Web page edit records

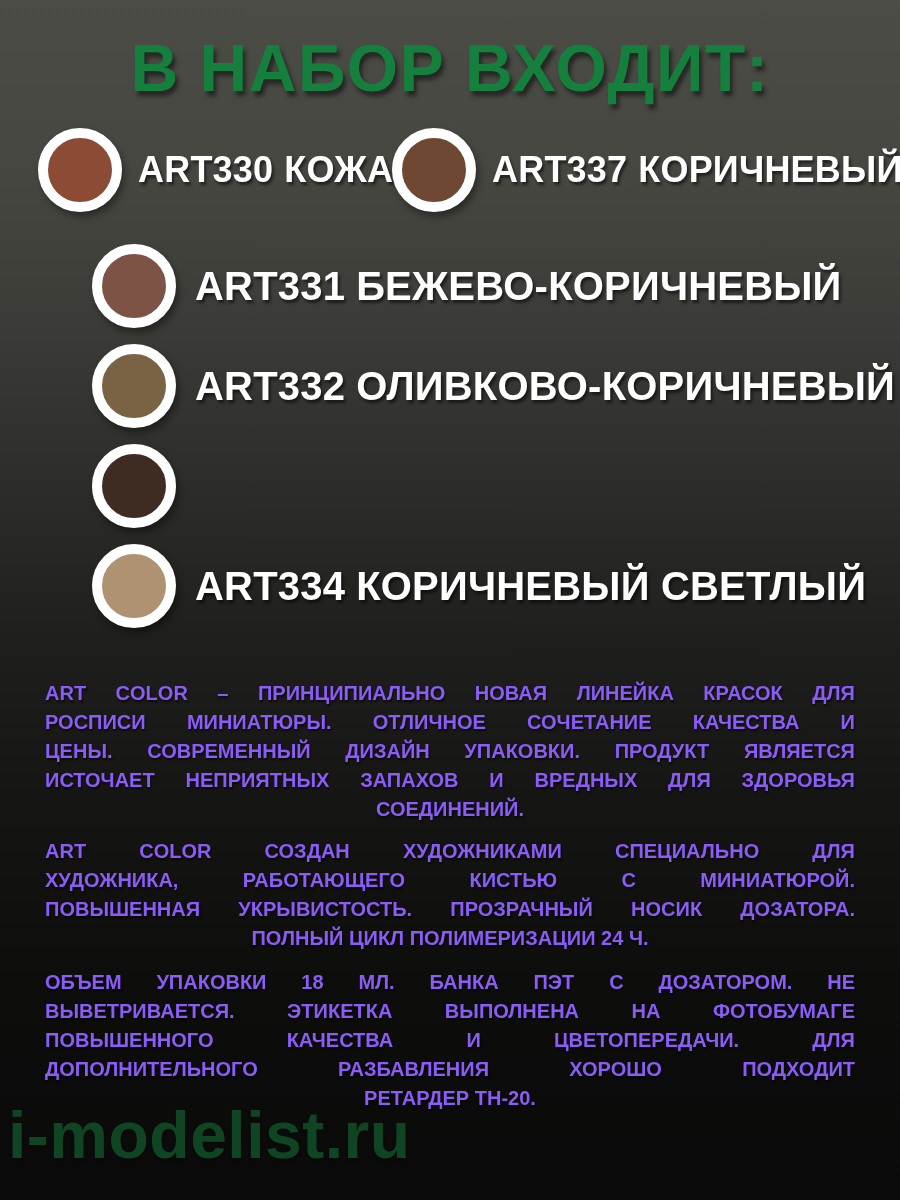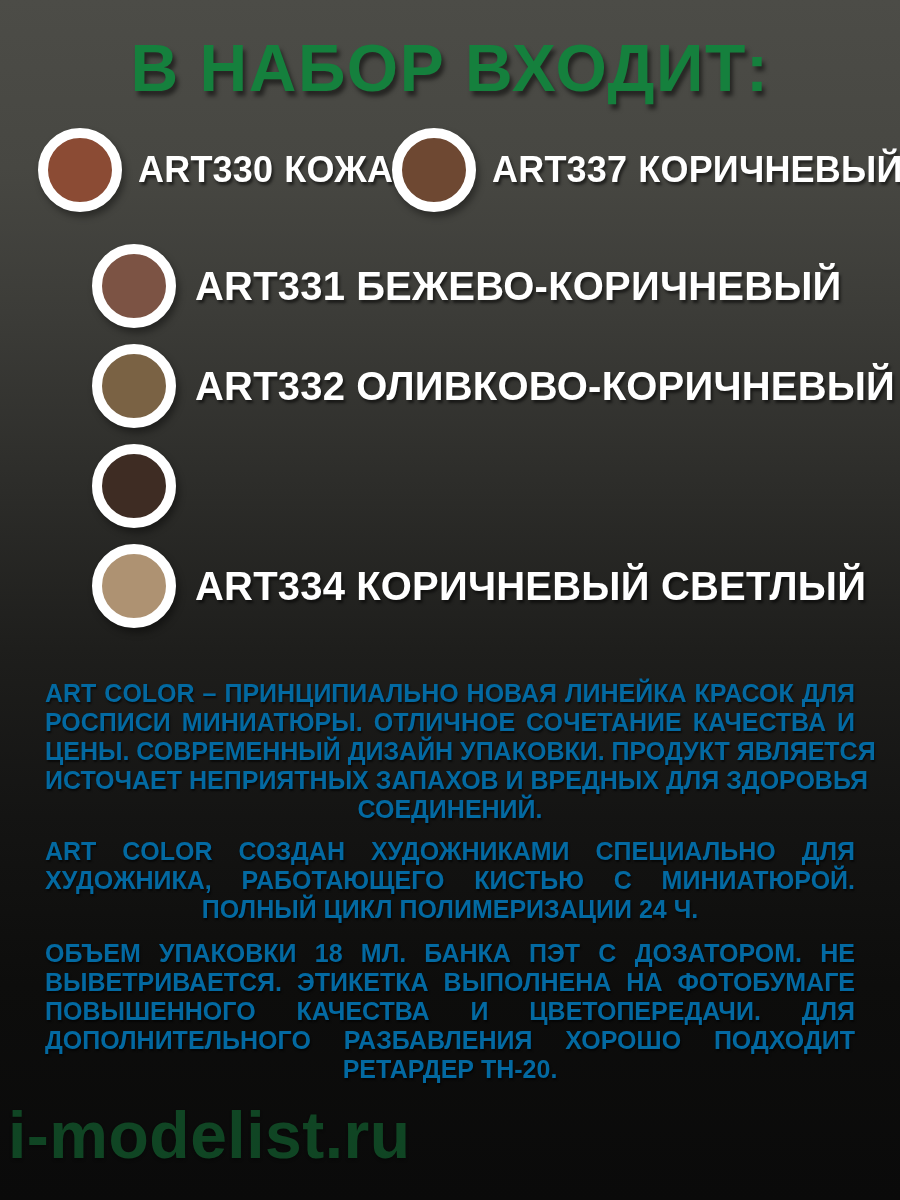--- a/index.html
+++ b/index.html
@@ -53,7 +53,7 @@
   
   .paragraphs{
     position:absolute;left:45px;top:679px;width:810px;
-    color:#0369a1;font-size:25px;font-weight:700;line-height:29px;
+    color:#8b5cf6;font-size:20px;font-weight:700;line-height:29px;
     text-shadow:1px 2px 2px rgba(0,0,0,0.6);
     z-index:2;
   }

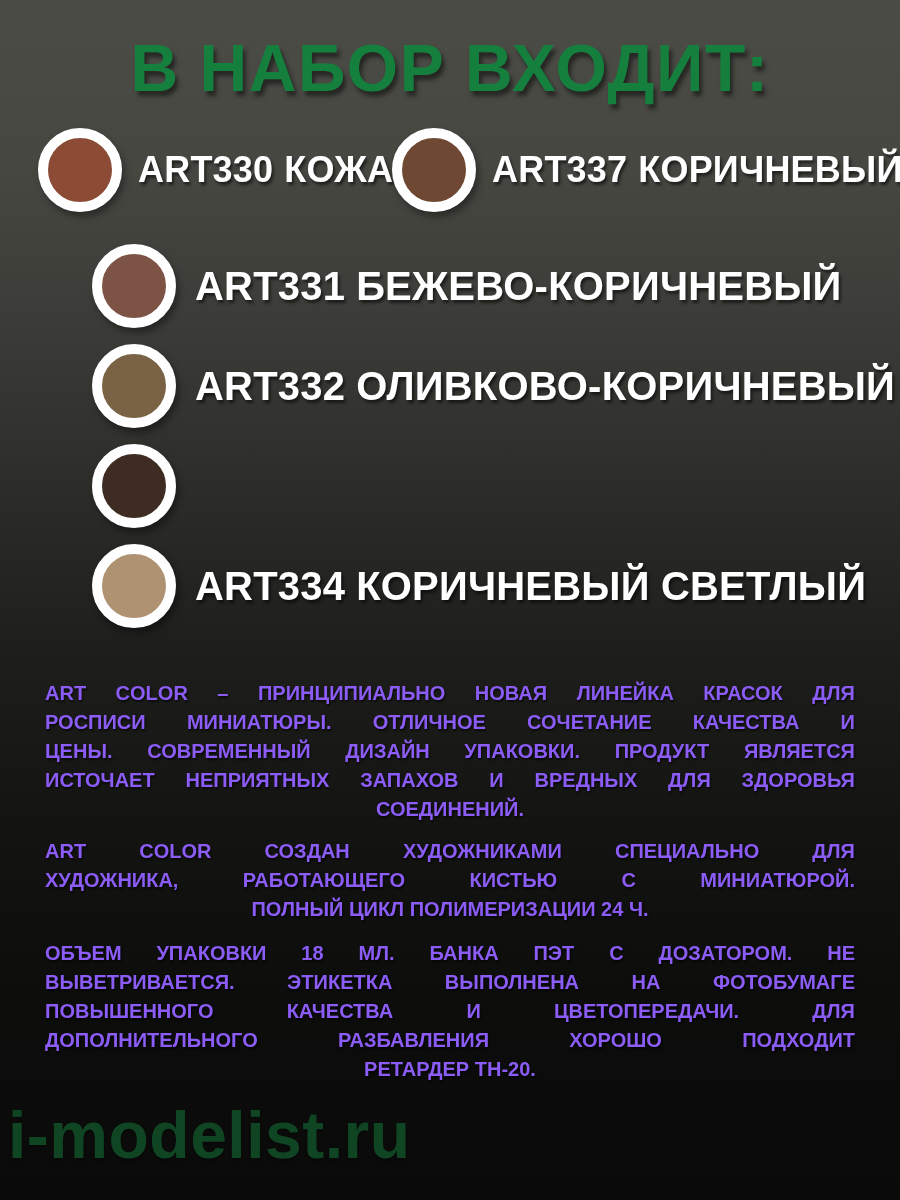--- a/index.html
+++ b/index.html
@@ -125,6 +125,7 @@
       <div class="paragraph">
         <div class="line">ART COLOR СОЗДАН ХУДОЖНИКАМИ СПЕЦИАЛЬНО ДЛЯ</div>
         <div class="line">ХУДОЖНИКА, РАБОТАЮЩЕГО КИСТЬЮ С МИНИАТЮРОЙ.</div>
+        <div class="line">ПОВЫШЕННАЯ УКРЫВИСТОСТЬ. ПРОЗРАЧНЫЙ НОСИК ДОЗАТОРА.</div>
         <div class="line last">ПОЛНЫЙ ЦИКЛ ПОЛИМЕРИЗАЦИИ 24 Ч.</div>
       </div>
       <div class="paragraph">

■ **Exercise**
"weight" is the string to look for; please copy every line of the records above where it appears.

■ **Written answer**
-    color:#0369a1;font-size:25px;font-weight:700;line-height:29px;
+    color:#8b5cf6;font-size:20px;font-weight:700;line-height:29px;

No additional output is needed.